Sunday questions why detained people are asked to pay quite a large amount of money, a deposit to go out when the immigration bans them from working. He wanted to ask to reduce the amount as much as possible because, for Sunday and many other detainees, his friends and some NGOs’ financial support were needed and used for the payment. Also, a guarantor who lives in Japan is required for every detained people to get released which is difficult for many people. It is difficult for many detained people because getting a guarantor is extremely difficult even for Japanese people. Guarantors have a huge responsibility for the payment, which is also about building trusting relationships. Still, many detainees would find it hard to find a person whom one can ask for that much responsibility. Considering the fact that many asylum seekers who aim for refugee recognition inside the detention center are captured and forced to be detained by Japanese immigration, the orders that ask for these payments are incomprehensible.
2.5. Limited Freedom of Movement Outside the Detention Center

Of course, people inside fill out a form to apply for the Karihoumen status to get released from the detention center as soon as possible. Sunday was indeed one of them too. However, here, Sunday is making a larger point on why he believes that being detained and getting out of the detention center yet living on the Karihoumen status is the same in the sense that they both limit a person’s freedom of movement.

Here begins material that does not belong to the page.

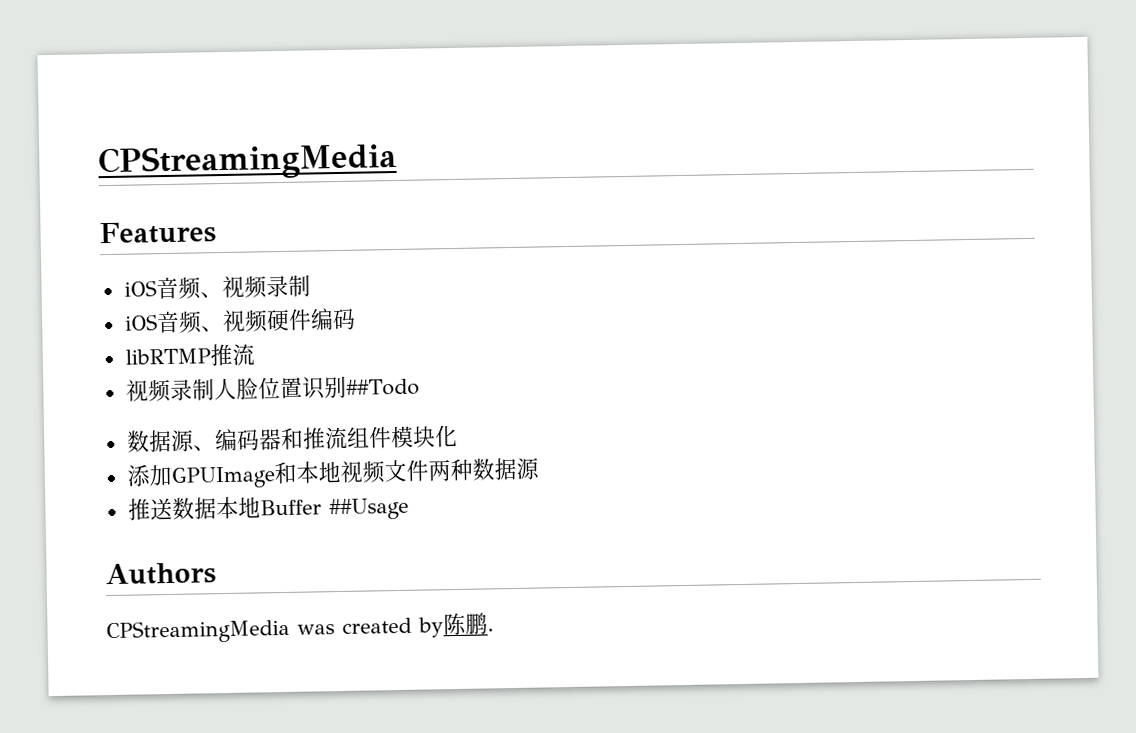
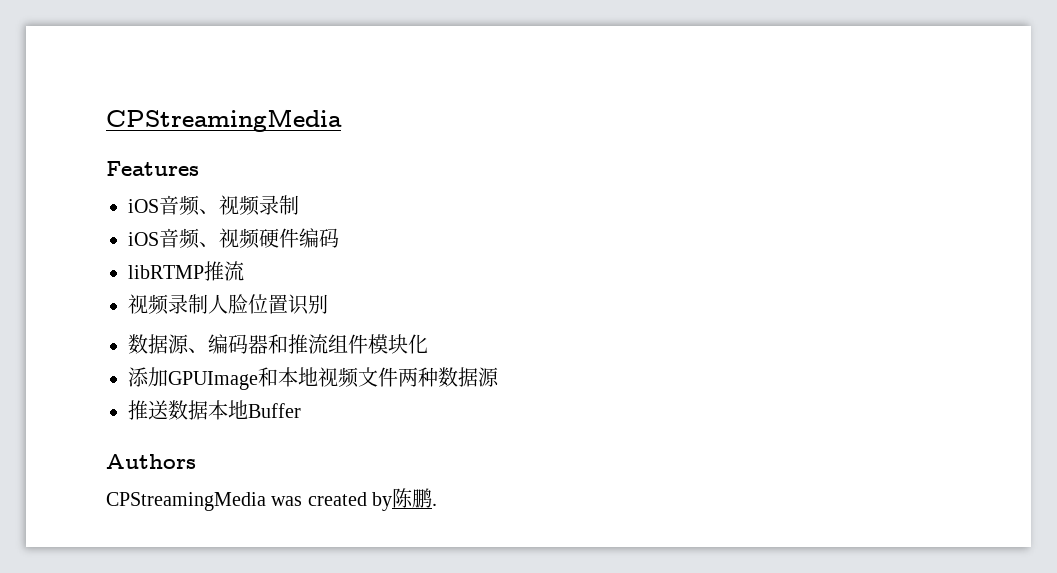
[345,378,420,396] ##Todo -> (328, 304) none
[328,497,409,521] ##Usage -> (301, 410) none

This is in fact a rational point to address when looking at the unjust structure of the Japanese immigration policy.
“I didn’t know when I am going out, and even if I am out, I am not supposed to do anything, how do I survive?“
The point and the drawing below are an embodiment of how he thinks that living with Karihoumen status but without a visa can be considered as limiting one’s freedom of movement which is equivalent to being inside the detention center.

3. Leading The Strikes And Speaking Out
“[The immigration officers] stop you from eating banana, you are going to die here, inside, so I tried to convince them to, maybe to make a strike.“

“I was surprised, the day they come and they are going to meet the boss, and they take me to the hospital.”